=== Data to use ===
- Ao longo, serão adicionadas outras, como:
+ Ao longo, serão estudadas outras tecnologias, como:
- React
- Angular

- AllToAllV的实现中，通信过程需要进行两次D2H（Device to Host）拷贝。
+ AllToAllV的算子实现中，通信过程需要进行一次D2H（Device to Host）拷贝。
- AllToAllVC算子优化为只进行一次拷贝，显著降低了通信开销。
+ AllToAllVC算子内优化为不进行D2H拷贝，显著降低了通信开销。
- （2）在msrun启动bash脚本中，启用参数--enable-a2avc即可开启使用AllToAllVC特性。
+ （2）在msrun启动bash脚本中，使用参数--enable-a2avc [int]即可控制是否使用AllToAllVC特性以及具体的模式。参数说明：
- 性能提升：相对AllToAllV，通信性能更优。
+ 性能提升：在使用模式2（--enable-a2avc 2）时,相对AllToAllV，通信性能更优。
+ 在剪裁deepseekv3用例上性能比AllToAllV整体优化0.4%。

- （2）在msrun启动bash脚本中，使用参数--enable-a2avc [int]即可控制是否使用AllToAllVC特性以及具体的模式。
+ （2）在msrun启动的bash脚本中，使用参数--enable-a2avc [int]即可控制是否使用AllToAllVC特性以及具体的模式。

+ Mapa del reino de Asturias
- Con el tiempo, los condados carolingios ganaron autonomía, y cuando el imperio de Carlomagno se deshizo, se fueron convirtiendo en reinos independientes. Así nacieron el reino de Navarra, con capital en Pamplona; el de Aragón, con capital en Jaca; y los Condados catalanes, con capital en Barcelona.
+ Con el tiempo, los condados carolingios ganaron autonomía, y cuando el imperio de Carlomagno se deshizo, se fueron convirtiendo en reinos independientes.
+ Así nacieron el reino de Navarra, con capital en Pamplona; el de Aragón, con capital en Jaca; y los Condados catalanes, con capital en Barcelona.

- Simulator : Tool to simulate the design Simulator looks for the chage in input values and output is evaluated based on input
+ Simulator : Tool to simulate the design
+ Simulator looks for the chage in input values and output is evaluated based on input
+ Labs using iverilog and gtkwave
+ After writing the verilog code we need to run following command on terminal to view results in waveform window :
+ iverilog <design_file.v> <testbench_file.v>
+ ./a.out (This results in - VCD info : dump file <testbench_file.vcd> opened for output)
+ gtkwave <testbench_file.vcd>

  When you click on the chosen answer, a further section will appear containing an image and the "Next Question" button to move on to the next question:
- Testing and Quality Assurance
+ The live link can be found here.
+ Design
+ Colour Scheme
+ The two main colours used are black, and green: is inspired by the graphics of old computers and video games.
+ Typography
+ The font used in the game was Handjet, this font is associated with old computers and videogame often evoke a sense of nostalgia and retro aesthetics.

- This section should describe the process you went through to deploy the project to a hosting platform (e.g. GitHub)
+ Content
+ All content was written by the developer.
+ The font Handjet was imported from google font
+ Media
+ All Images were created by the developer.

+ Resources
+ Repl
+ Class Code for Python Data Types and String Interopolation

=== Problem details ===
Write out every entry exactly as given.

=== Finished task ===
- Ao longo, serão adicionadas outras, como:
+ Ao longo, serão estudadas outras tecnologias, como:
- React
- Angular

- AllToAllV的实现中，通信过程需要进行两次D2H（Device to Host）拷贝。
+ AllToAllV的算子实现中，通信过程需要进行一次D2H（Device to Host）拷贝。
- AllToAllVC算子优化为只进行一次拷贝，显著降低了通信开销。
+ AllToAllVC算子内优化为不进行D2H拷贝，显著降低了通信开销。
- （2）在msrun启动bash脚本中，启用参数--enable-a2avc即可开启使用AllToAllVC特性。
+ （2）在msrun启动bash脚本中，使用参数--enable-a2avc [int]即可控制是否使用AllToAllVC特性以及具体的模式。参数说明：
- 性能提升：相对AllToAllV，通信性能更优。
+ 性能提升：在使用模式2（--enable-a2avc 2）时,相对AllToAllV，通信性能更优。
+ 在剪裁deepseekv3用例上性能比AllToAllV整体优化0.4%。

- （2）在msrun启动bash脚本中，使用参数--enable-a2avc [int]即可控制是否使用AllToAllVC特性以及具体的模式。
+ （2）在msrun启动的bash脚本中，使用参数--enable-a2avc [int]即可控制是否使用AllToAllVC特性以及具体的模式。

+ Mapa del reino de Asturias
- Con el tiempo, los condados carolingios ganaron autonomía, y cuando el imperio de Carlomagno se deshizo, se fueron convirtiendo en reinos independientes. Así nacieron el reino de Navarra, con capital en Pamplona; el de Aragón, con capital en Jaca; y los Condados catalanes, con capital en Barcelona.
+ Con el tiempo, los condados carolingios ganaron autonomía, y cuando el imperio de Carlomagno se deshizo, se fueron convirtiendo en reinos independientes.
+ Así nacieron el reino de Navarra, con capital en Pamplona; el de Aragón, con capital en Jaca; y los Condados catalanes, con capital en Barcelona.

- Simulator : Tool to simulate the design Simulator looks for the chage in input values and output is evaluated based on input
+ Simulator : Tool to simulate the design
+ Simulator looks for the chage in input values and output is evaluated based on input
+ Labs using iverilog and gtkwave
+ After writing the verilog code we need to run following command on terminal to view results in waveform window :
+ iverilog <design_file.v> <testbench_file.v>
+ ./a.out (This results in - VCD info : dump file <testbench_file.vcd> opened for output)
+ gtkwave <testbench_file.vcd>

  When you click on the chosen answer, a further section will appear containing an image and the "Next Question" button to move on to the next question:
- Testing and Quality Assurance
+ The live link can be found here.
+ Design
+ Colour Scheme
+ The two main colours used are black, and green: is inspired by the graphics of old computers and video games.
+ Typography
+ The font used in the game was Handjet, this font is associated with old computers and videogame often evoke a sense of nostalgia and retro aesthetics.

- This section should describe the process you went through to deploy the project to a hosting platform (e.g. GitHub)
+ Content
+ All content was written by the developer.
+ The font Handjet was imported from google font
+ Media
+ All Images were created by the developer.

+ Resources
+ Repl
+ Class Code for Python Data Types and String Interopolation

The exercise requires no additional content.